Data excerpts:
=== Begin Enclosure ===
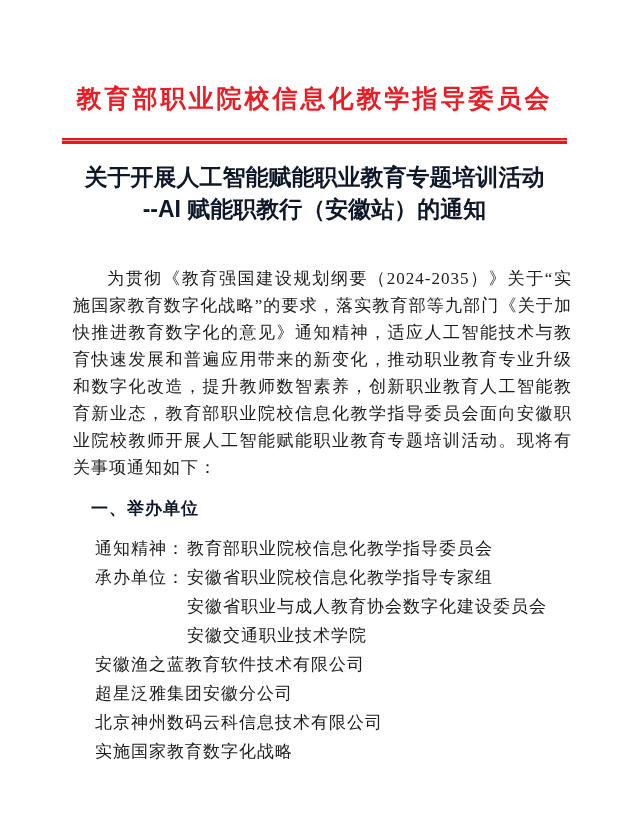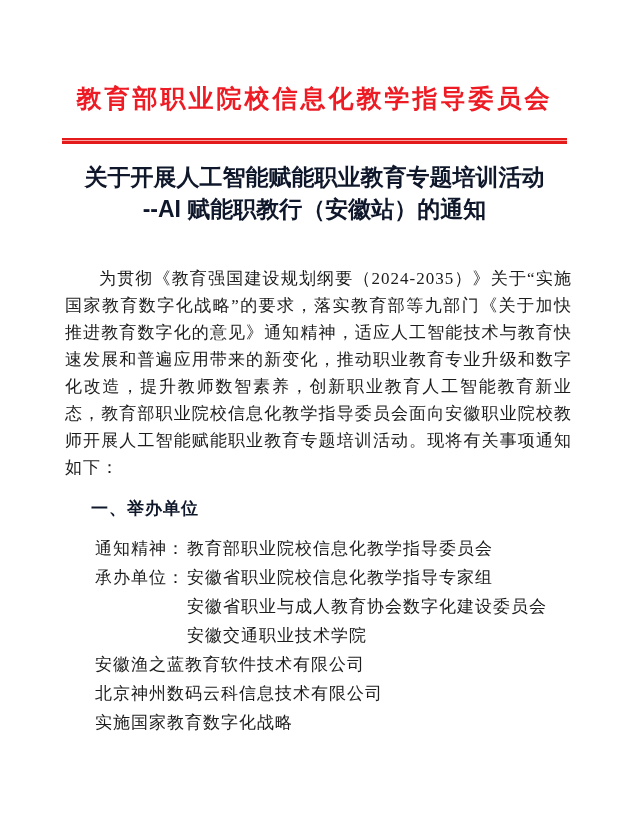--- a/index.html
+++ b/index.html
@@ -50,7 +50,7 @@
     text-align: center;
   }
   .body-para {
-    margin: 40px 0 0 8px;
+    margin: 40px 0 0 16px;
     font-size: 17px;
     line-height: 27px;
     letter-spacing: 1px;

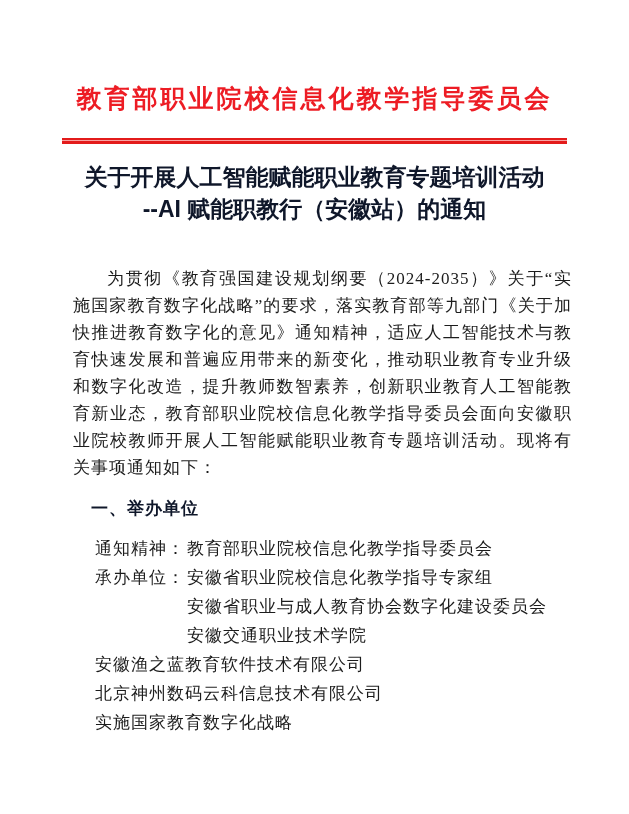--- a/index.html
+++ b/index.html
@@ -129,6 +129,7 @@
     <div class="org-row">
       <span class="org-values">
         <span class="org-value">安徽渔之蓝教育软件技术有限公司</span>
+        <span class="org-value">超星泛雅集团安徽分公司</span>
         <span class="org-value">北京神州数码云科信息技术有限公司</span>
         <span class="org-value">实施国家教育数字化战略</span>
       </span>

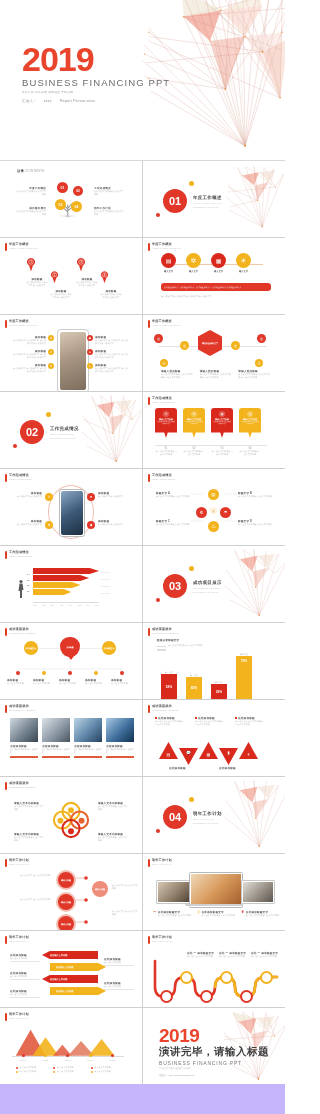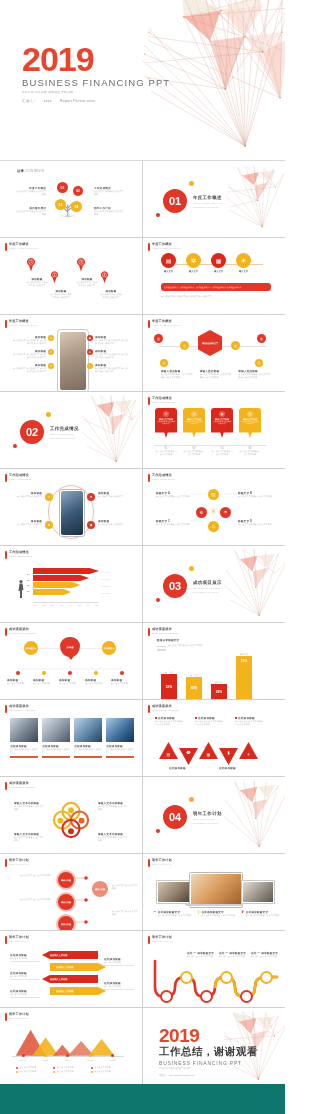--- a/index.html
+++ b/index.html
@@ -4,7 +4,7 @@
 <style>
   html,body{margin:0;padding:0;background:#ffffff;}
   body{width:285px;height:1114px;font-family:"Liberation Sans",sans-serif;overflow:hidden;}
-  .deck{width:285px;height:1114px;position:relative;background:#0f766e;}
+  .deck{width:285px;height:1114px;position:relative;background:#c4b5fd;}
   .hero{position:relative;width:285px;height:160px;background:#fff;overflow:hidden;border-bottom:1px solid #d8d8d8;}
   .grid{display:grid;grid-template-columns:1fr 1fr;gap:1px;background:#cfcfcf;}
   .slide{position:relative;background:#fff;height:76px;overflow:hidden;}

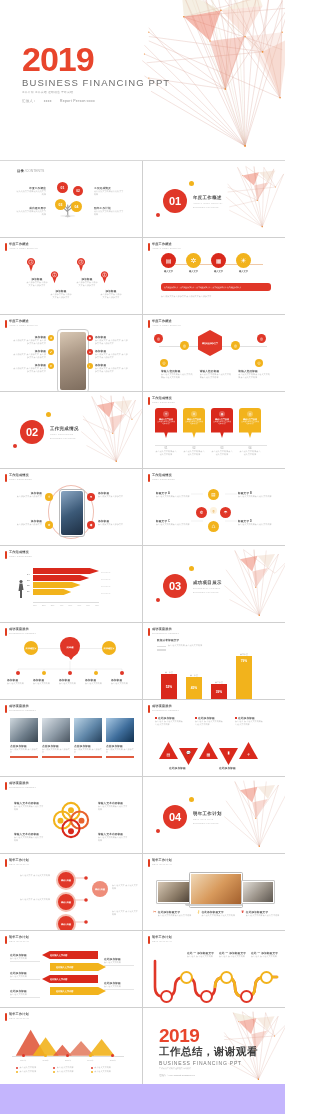--- a/index.html
+++ b/index.html
@@ -1062,7 +1062,7 @@
         </svg>
       <div style="position:absolute;left:16px;top:18px;">
         <div class="endttl">2019</div>
-        <div class="endcn">工作总结，谢谢观看</div>
+        <div class="endcn">演讲完毕，请输入标题</div>
         <div class="enden">BUSINESS FINANCING PPT</div>
         <div class="endsub">工作计划 工作总结 述职报告 年终总结</div>
         <div class="endrep">汇报人：xxxx   Report Person:xxxx</div>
=== End Enclosure ===
EXERCISE DIRECTIONS:
One number should be returned: how many lines in the records contain the word "overflow".

ANSWER FOR THIS EXERCISE:
3